Hi,
Thanks for the suggestion. I'm trying to use the delta iteration so that I
can
get the empty work set convergence criteria for free. But since doing an
outer
join between the work set and the solution set is not possible using
cogroup, I
will try to adapt my algorithm to use the bulk iteration.
Best, Kien Truong
Sent using CloudMagic Email
[https://cloudmagic.com/k/d/mailapp?ct=ta&cv=8.0.55&pv=5.1.1&source=email_footer_2]
On Mon, Nov 16, 2015 at 11:02 PM, Stephan Ewen < se...@apache.org
[se...@apache.org] > wrote:
It is actually very important that the co group in delta iterations works
like
that. If the CoGroup touched every element in the solution set, the
"decreasing work"
effect would not happen.
The delta iterations are designed for cases where specific updates to the
solution are made, driven by the workset. Driving an operator by solution
set contents would result in a "bulk iteration"

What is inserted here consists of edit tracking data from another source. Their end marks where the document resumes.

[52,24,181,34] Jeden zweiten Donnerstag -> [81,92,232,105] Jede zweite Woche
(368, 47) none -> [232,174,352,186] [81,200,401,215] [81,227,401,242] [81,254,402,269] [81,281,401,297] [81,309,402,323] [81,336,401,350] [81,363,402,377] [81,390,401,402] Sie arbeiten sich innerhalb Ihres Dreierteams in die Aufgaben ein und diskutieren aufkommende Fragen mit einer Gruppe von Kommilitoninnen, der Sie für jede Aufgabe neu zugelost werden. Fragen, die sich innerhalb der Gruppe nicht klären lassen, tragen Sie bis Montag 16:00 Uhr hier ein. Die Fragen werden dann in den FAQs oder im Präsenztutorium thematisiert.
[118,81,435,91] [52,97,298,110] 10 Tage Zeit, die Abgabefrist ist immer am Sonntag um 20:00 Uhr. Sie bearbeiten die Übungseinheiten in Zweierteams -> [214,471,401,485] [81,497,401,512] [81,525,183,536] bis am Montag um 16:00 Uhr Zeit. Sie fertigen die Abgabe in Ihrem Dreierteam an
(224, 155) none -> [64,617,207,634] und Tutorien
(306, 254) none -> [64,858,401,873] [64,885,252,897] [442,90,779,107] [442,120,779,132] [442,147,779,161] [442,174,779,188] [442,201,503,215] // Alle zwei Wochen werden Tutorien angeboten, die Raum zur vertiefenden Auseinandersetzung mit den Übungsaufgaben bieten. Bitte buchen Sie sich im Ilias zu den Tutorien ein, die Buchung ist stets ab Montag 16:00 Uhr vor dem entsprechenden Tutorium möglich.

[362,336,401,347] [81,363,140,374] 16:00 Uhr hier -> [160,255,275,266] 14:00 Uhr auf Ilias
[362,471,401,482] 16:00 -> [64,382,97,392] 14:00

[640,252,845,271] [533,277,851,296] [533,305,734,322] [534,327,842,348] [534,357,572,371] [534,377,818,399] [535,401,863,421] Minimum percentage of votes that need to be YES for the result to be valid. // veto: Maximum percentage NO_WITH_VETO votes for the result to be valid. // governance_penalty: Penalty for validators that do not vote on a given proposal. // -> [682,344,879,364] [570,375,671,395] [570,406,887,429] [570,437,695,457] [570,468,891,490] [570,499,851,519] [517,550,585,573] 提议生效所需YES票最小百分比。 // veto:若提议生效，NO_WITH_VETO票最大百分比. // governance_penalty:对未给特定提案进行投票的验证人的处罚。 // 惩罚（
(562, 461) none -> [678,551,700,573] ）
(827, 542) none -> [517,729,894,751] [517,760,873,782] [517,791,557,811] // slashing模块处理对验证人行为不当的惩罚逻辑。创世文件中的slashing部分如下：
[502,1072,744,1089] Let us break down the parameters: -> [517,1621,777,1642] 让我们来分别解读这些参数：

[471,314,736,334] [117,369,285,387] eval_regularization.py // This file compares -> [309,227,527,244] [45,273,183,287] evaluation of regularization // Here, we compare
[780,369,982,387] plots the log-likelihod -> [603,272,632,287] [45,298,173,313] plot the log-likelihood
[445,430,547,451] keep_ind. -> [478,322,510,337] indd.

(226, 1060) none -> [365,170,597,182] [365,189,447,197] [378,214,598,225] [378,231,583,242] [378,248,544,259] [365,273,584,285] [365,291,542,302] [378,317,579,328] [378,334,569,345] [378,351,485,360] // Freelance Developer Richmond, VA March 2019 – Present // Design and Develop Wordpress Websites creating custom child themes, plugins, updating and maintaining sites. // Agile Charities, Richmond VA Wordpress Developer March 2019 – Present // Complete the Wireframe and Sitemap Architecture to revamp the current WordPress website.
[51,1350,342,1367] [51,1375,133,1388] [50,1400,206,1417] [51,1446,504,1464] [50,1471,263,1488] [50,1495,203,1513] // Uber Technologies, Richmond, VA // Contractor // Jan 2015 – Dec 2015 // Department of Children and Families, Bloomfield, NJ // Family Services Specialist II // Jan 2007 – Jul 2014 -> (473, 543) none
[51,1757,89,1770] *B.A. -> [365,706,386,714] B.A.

style pattern, so the idea would be to use a proper bulk iteration for
those
cases.
Does that make sense?
On Mon, Nov 16, 2015 at 10:54 PM, Fabian Hueske < fhue...@gmail.com
[fhue...@gmail.com] > wrote:
Hi,
this is an artifact of how the solution set is internally implemented.
Usually,
a CoGroup is executed using a sort-merge strategy, i.e., both input are
sorted,
merged, and handed to the CoGroup function in a streaming fashion. Both
inputs
are treated equally, and if one of both inputs does not contain a key which
is
contained in the other input, the CoGroup function is called with an empty
iterator.
The solution set of a delta iteration is stored in a hash table (with only
one
entry per key). When a solution set is coGrouped with another data set, the
other input is sorted and probed against the hash table. The solution set
iterator of the CoGroup function will contain one element if the hash table
contains an element and be empty if the hash table doesn't contain an entry
for
the key. However, the hash table will not check that all elements of the
hash
table have been looked-up in order to identify elements of the solution set
for
which no corresponding element was present in the other data set.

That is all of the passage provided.